TRIBUNALE DI TRIESTE
Sezione Civile – Controversie del Lavoro
VERBALE DI UDIENZA della causa n.196/2024 R.L.
________________
Oggi 19/03/2025 innanzi al giudice dott. Paolo Ancora sono comparsi: per la parte ricorrente gli avv.ti Dugo e Casciano;
per parte resistente l'avv. Safret con il dott. Filippo Safret per la pratica forense.
Gli avv.ti Dugo e Casciano discutono oralmente la causa e chiedono l'accoglimento del ricorso.
L'avv. Safret discute oralmente la causa e chiede il rigetto del ricorso. Produce giurisprudenza di Cassazione, ed insiste sulle residue istanze istruttorie.

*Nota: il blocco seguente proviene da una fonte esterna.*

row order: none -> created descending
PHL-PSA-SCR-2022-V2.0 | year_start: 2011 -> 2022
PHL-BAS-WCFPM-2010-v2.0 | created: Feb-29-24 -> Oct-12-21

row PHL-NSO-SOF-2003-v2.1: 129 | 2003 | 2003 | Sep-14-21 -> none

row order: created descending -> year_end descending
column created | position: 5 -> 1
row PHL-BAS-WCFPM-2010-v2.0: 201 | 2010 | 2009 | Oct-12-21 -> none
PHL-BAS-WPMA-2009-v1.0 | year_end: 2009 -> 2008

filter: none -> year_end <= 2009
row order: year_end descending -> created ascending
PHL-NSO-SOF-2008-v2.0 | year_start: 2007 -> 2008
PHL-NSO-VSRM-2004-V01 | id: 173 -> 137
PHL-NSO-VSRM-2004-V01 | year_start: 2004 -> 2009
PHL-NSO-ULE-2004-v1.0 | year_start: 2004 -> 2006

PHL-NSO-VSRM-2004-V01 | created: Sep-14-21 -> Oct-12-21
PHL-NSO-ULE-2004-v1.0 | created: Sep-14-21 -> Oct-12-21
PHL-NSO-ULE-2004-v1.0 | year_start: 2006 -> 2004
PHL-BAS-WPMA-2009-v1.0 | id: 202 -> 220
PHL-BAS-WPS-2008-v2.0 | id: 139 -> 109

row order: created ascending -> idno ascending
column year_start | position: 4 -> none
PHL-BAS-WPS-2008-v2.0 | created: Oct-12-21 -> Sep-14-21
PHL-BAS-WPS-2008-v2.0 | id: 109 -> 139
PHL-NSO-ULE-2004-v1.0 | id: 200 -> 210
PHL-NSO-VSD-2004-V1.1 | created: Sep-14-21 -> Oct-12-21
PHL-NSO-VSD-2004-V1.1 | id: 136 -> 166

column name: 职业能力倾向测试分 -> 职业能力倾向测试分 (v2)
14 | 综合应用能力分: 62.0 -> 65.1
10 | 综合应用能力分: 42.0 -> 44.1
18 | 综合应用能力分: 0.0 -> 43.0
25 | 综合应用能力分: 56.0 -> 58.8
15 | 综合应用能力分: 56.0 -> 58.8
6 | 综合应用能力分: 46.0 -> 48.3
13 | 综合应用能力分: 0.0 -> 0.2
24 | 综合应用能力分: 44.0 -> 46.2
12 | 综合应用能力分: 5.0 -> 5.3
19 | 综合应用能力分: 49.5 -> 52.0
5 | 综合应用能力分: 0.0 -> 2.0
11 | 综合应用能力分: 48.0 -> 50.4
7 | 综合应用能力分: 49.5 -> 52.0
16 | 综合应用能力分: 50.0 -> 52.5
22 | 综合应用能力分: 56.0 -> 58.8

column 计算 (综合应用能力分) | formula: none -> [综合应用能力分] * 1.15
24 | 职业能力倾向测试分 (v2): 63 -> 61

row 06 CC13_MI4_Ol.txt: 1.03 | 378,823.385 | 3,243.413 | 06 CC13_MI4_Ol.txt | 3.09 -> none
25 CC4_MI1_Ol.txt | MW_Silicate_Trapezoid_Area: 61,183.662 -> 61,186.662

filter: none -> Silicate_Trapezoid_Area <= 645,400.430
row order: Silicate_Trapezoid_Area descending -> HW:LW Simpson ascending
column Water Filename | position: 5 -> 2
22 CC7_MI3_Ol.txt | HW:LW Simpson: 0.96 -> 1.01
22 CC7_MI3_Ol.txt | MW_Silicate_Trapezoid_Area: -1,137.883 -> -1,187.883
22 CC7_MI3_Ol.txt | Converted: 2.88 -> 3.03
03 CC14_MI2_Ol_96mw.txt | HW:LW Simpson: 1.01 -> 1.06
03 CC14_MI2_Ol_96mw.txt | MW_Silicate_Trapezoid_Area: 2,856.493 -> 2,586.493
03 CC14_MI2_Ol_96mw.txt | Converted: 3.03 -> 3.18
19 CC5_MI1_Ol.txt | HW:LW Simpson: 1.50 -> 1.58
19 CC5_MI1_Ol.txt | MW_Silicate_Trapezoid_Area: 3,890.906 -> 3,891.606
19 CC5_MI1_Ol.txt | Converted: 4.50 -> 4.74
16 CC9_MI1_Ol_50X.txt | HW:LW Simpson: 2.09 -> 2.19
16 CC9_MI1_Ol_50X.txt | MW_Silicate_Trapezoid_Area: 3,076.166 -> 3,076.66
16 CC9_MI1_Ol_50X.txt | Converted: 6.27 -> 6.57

Il Giudice entra in camera di consiglio.
Al termine della camera di consiglio, il Giudice dà lettura del seguente dispositivo di sentenza:
IN NOME DEL POPOLO ITALIANO
Il Tribunale di Trieste, in funzione di Giudice del Lavoro, nella persona del dott. Paolo Ancora;
nella causa civile in materia di lavoro e/o previdenza e assistenza obbligatorie, iscritta al n.196/2024 R.L. promossa da
Parte_1
-ricorrente- contro
CP_1
-resistente– ha pronunziato il seguente dispositivo di sentenza
Definitivamente pronunziando, così decide:
1) dichiara la nullità del licenziamento intimato dalla società convenuta alla ricorrente con lettera del 18.9.2023 e per l'effetto ordina alla società convenuta, in persona del legale rappresentante pro tempore, di reintegrare la ricorrente nel posto di lavoro precedentemente occupato;
2) condanna la società convenuta, in persona del legale rappresentante pro tempore, a corrispondere, in favore della ricorrente, un'indennità risarcitoria commisurata all'ultima retribuzione di riferimento per il calcolo del trattamento di fine rapporto pari ad € 2.722,93, corrispondente al periodo dal giorno
2 del licenziamento sino a quello dell'effettiva reintegrazione, oltre interessi e rivalutazione dal dì del dovuto fino al soddisfo;
3) condanna la società convenuta in persona del legale rappresentante pro tempore, al versamento dei contributi previdenziali e assistenziali dal giorno del licenziamento fino a quello della effettiva reintegrazione;
4) accerta e dichiara che la condotta tenuta dalla convenuta integra, per il periodo dal 31.3.2023 al 18.9.2023, la fattispecie del mobbing e, per il periodo dal 26.4.2023 al 18.9.2023 anche un demansionamento illegittimo ai sensi dell'art. 2103 c. 1 c.c.;
5) per l'effetto, condanna la società convenuta al risarcimento del danno non patrimoniale sofferto dalla ricorrente, per effetto delle condotte illecite sopra menzionate, che si liquida equitativamente nella misura del 10% della retribuzione effettivamente percepita nel periodo che va dal 31.3.2023 al 18.9.2023 oltre interessi e rivalutazione dal dì del dovuto fino al soddisfo;
6) condanna la convenuta al pagamento, in favore del ricorrente, delle spese del giudizio che liquida in complessivi € 9.257,00 a titolo di compenso professionale, oltre agli accessori di legge;
7) termine di giorni 60 per il deposito della motivazione.